6-Phosphogluconate dehydrogenase is a 45-kDa antigen recognized by S4D5, a monoclonal antibody specific to vanadocytes in the vanadium-rich ascidian Ascidia sydneiensis samea.

We previously prepared a monoclonal antibody, S4D5, specific to vanadocytes, vanadium-containing blood cells, in the vanadium-rich ascidian Ascidia sydneiensis samea. Here, we demonstrate that a 45-kDa antigen recognized by S4D5 is 6-phosphogluconate dehydrogenase (6-PGDH), an enzyme of the pentose phosphate pathway, based on cDNA isolation of RNA samples from blood cells of the ascidian. Western blot analysis confirmed an abundance of 6-PGDH protein in the vanadocytes and localization of 6-PGDH in the soluble extract of the blood cells. Soluble protein exhibited a correspondingly high level of 6-PGDH enzymatic activity. Ascidians are known to selectively accumulate high levels of vanadium in vanadocytes, and the highest recorded concentration of accumulated vanadium is 350 mM, which is 10(7) times the concentration in sea water.

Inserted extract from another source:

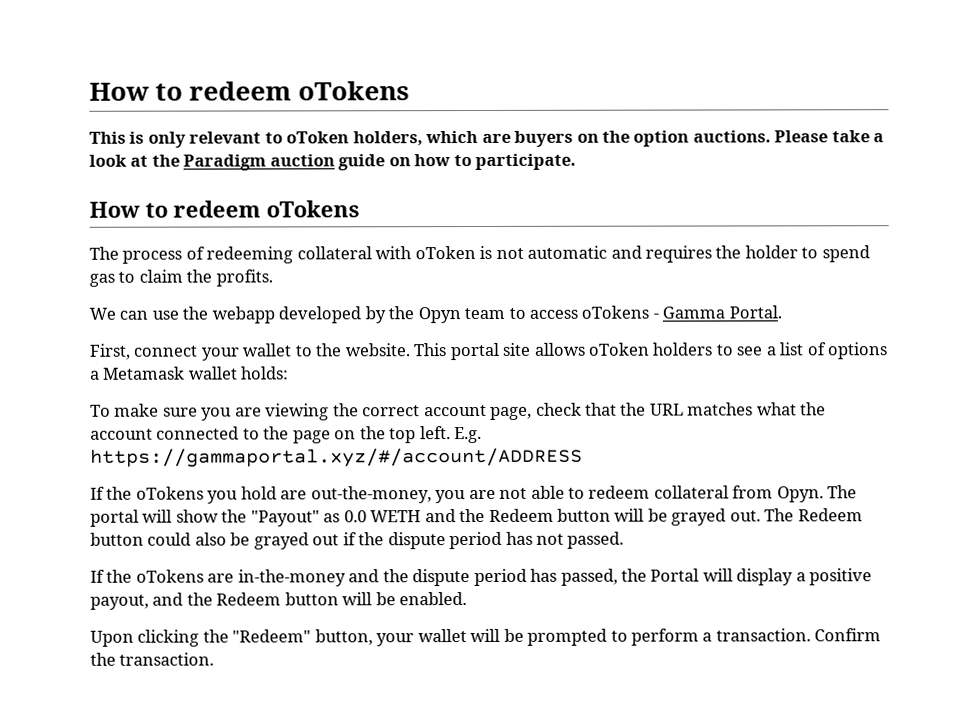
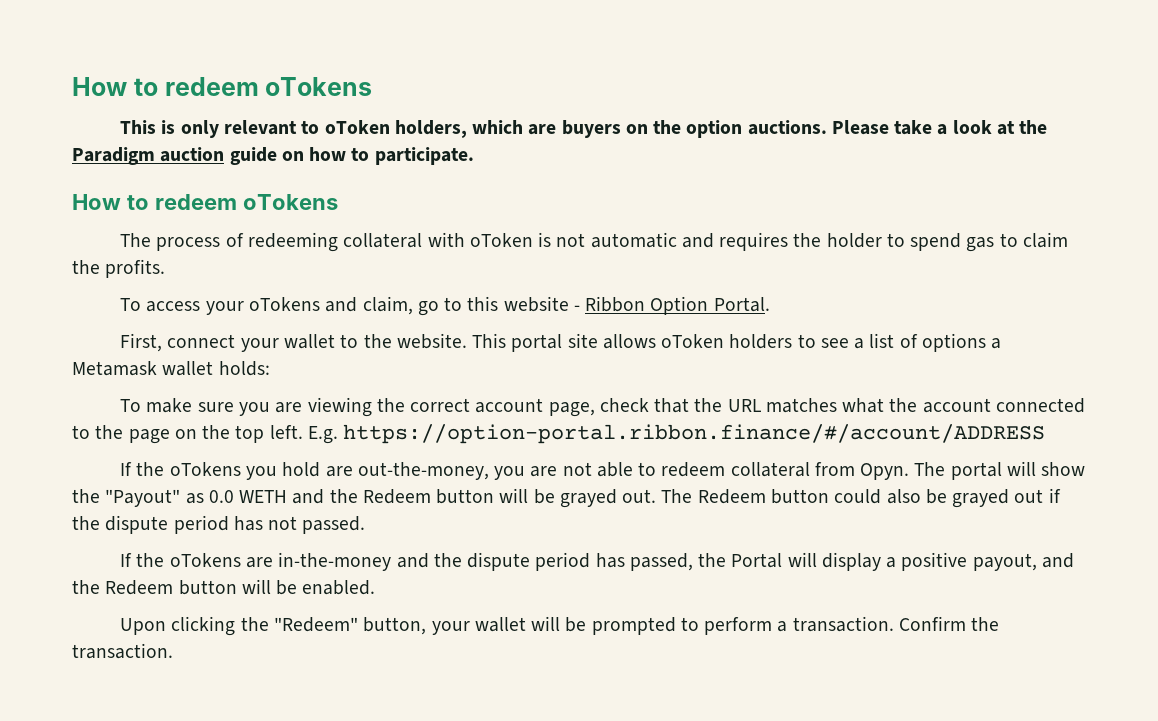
- We can use the webapp developed by the Opyn team to access oTokens - Gamma Portal.
+ To access your oTokens and claim, go to this website - Ribbon Option Portal.
- E.g. https://gammaportal.xyz/#/account/ADDRESS
+ E.g. https://option-portal.ribbon.finance/#/account/ADDRESS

Almost all vanadium ions are reduced to the +3 oxidation state via the +4 oxidation state in vanadocytes, indicating that reducing agents must participate in the accumulation. On the other hand, vanadium ions in the +5 oxidation state are reduced to the +4 oxidation state by the presence of NADPH in vitro. Together, these observations suggest that NADPH produced in the pentose phosphate pathway may conjugate the reduction of vanadium from the +5 oxidation state through the +4 oxidation state in vanadocytes of ascidians.